Remember: fgetc()
returns an int
, not a char
. It has to return an int
because its set of return values includes all possible valid characters plus a separate (negative) EOF indicator.
There are two possible traps if you use type char
for c
instead of int
:
If the type char
is signed with your compiler, you will detect a valid character as EOF. Often, the character ÿ (y-umlaut, officially known in Unicode as LATIN LOWER CASE Y WITH DIAERESIS, U+00FF, hex code 0xFF in the ISO 8859-1 aka Latin 1 code set) will be detected as equivalent to EOF, when it is a valid character.
If the type char
is unsigned, then the comparison will never be true.
Both problems are serious, and both are avoided by using the correct type:
FILE *fp = fopen("file.txt", "r");
if (fp != 0)
{
int c;
int nl = 0;
while ((c = fgetc(fp)) != EOF)
if (c == '\n')
nl++;
printf("Number of lines: %d\n", nl);
}
Note that the type is FILE
and not File
. Note that you should check that the file was opened before trying to read via fp
.
If I explicitly give CTRL + D, the EOF is detected even when I use char c
.
This means that your compiler provides you with char
as a signed type. It also means you will not be able to count lines accurately in files which contain ÿ.
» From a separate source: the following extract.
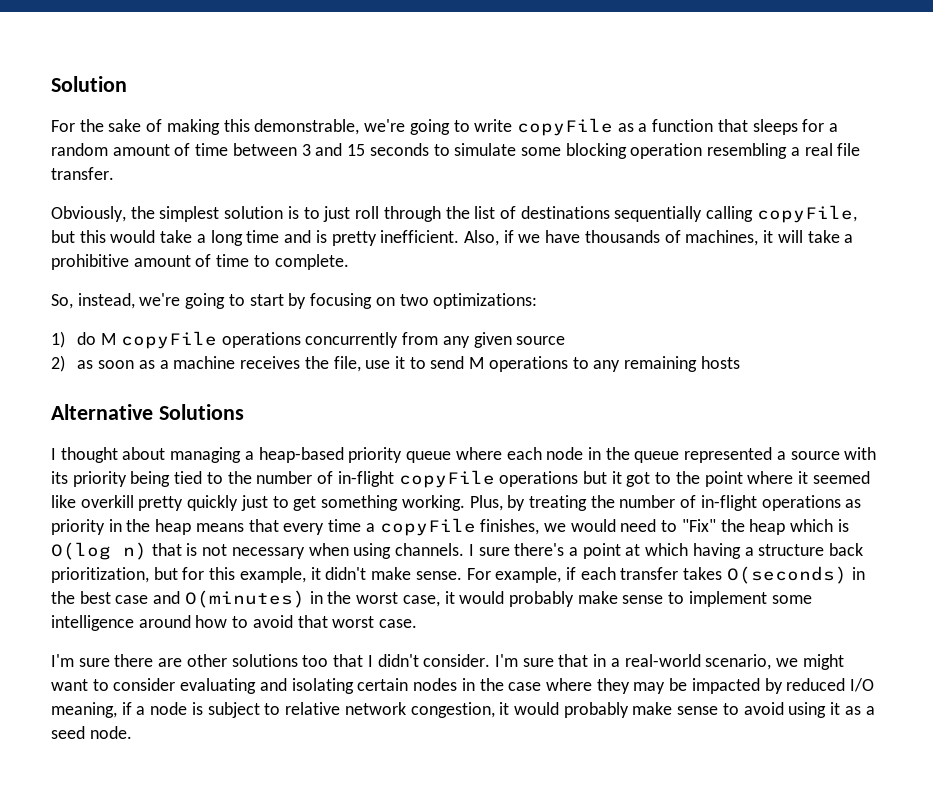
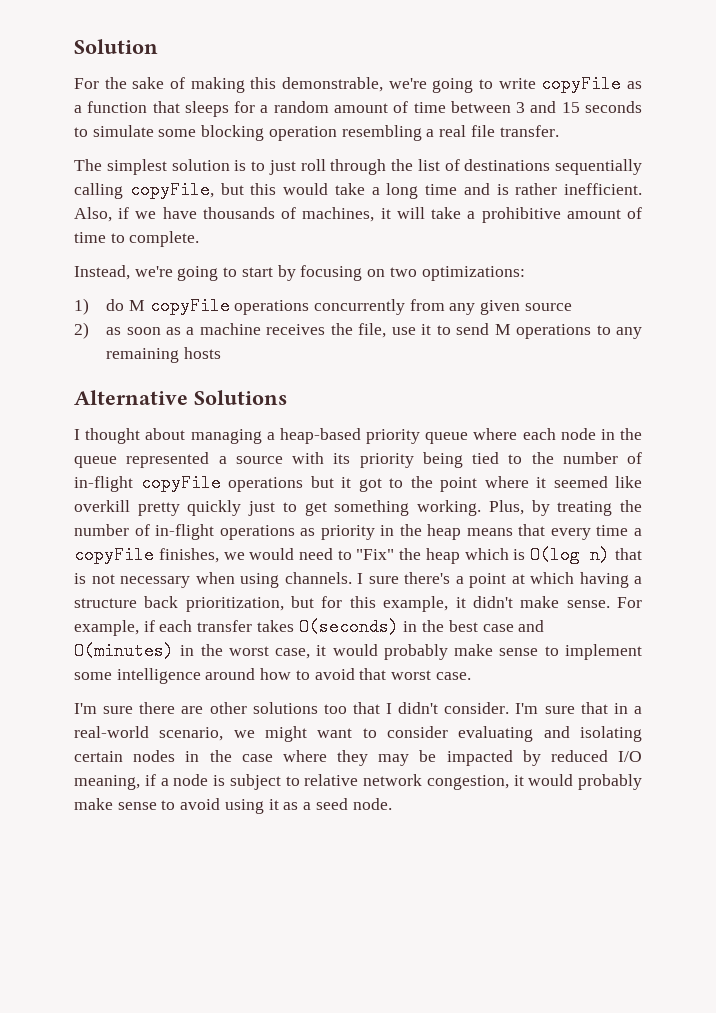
- Obviously, the simplest solution is to just roll through the list of destinations sequentially calling copyFile, but this would take a long time and is pretty inefficient.
+ The simplest solution is to just roll through the list of destinations sequentially calling copyFile, but this would take a long time and is rather inefficient.
- So, instead, we're going to start by focusing on two optimizations:
+ Instead, we're going to start by focusing on two optimizations:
Unlike CP/M and DOS, Unix does not use any character to indicate EOF; you reach EOF when there are no more characters to read. What confuses many people is that if you type a certain key combination at the terminal, programs detect EOF. What actually happens is that the terminal driver recognizes the character and sends any unread characters to the program. If there are no unread characters, the program gets 0 bytes returned, which is the same result you get when you've reached the end of file. So, the character combination (often, but not always, Ctrl-D) appears to 'send EOF' to the program. However, the character is not stored in a file if you are using cat >file
; further, if you read a file which contains a control-D, that is a perfectly fine character with byte value 0x04. If a program generates a control-D and sends that to a program, that does not indicate EOF to the program. It is strictly a property of Unix terminals (tty and pty — teletype and pseudo-teletype — devices).